The ongoing water crisis has forced hundreds of families living in these areas for years to migrate to safe areas. The future of the coastal region has plunged into darkness as there is no effective strategy on the part of the state to rid them of this long-standing issue.
Coastal areas of both districts including Keti Bunder, Kharochan, Jati, Ghorabari, Bagar, and Shabunder have been experiencing the worst environmental changes for the past two decades following hot weather and non-release of the required quantum of water Kotri downstream.

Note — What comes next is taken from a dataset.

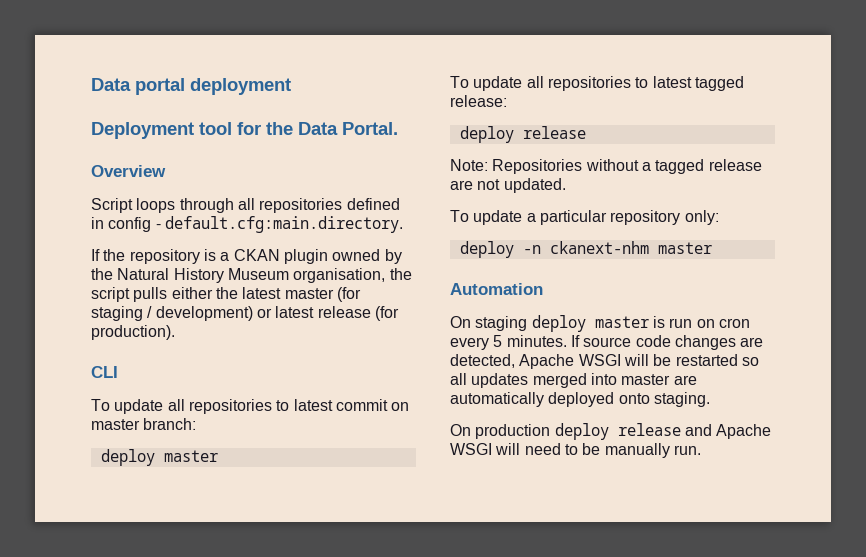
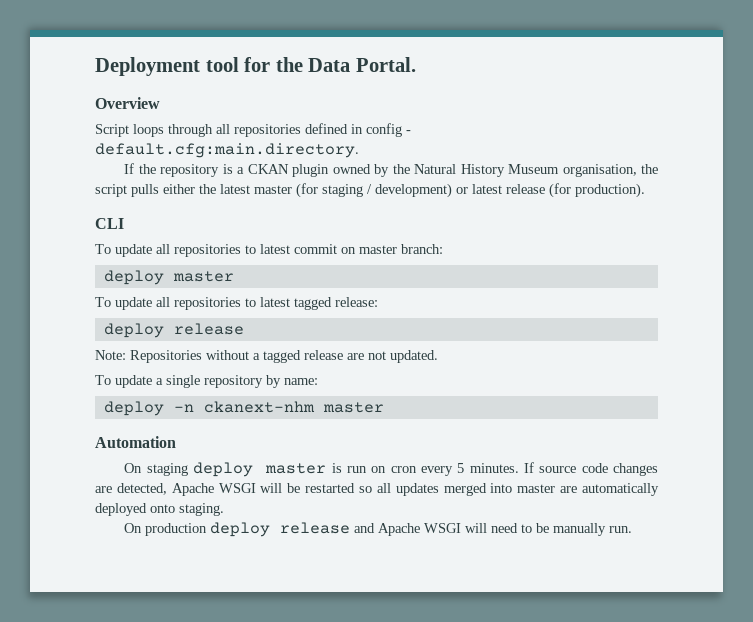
[91,78,291,95] Data portal deployment // -> (95, 66) none
[539,210,719,225] particular repository only: -> [166,375,318,388] single repository by name:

These changes have dealt a serious blow to growers in the shape of huge economic losses that they bear every year.
Residents of these areas sharing their ordeal with Minute Mirror said that their lands had turned barren and brackish due to the “spell” of water shortage in the coastal region that had pushed several crops to extinction.
Abdul Razaq Temro of village Urs Temro said that the coastal areas including Jati, Keti Buder, and Sokhi Bunder was known across the subcontinent for producing different varieties of paddy and red rice that were exported to different countries but unfortunately, abrupt environmental changes and water shortage deprived their area of this rare species of paddy.
“The coastal area also had the potential of producing different kinds of pulses and vegetables but as the water crisis deepened these vanished into oblivion,” said Zahid Ishaq Soomro, a local analyst.
Talking about the rich past of the coastal region of the Thatta and Sujawal region, he said that there used to be orchards of Mango, Creek, Orange, and lemon but the cyclone of 1999, heavy rains of 2003, and a flash flood of 2010 left a nasty effect on these orchards and now these orchards were rarely found in the coastal areas.
Growers of these areas also cultivated turmeric, red-sugarcane, and corn, and since there was a demand for these three crops in local markets it became a major source of earning for them, said Allah Bachayo Jat, a local grower, adding that “now these crops are part of history for us”.
Sharing the current scenario about paddy cultivation in these areas Qasir Chandio said that cultivated lands were waiting for water and in the wake of the current state of affairs, the cultivation of paddy could be delayed.
Sharing views about the reducing number of mangroves across the coastal belt, Zahid Ishaque said that it had occurred owing to the non-release of water. He urged Bilawal Bhutto Zardari, the foreign minister of Pakistan and the chairman of Sindh’s ruling party, the Pakistan People’s Party, to take notice of the current situation and take measures for reviving the lost glory of coastal areas.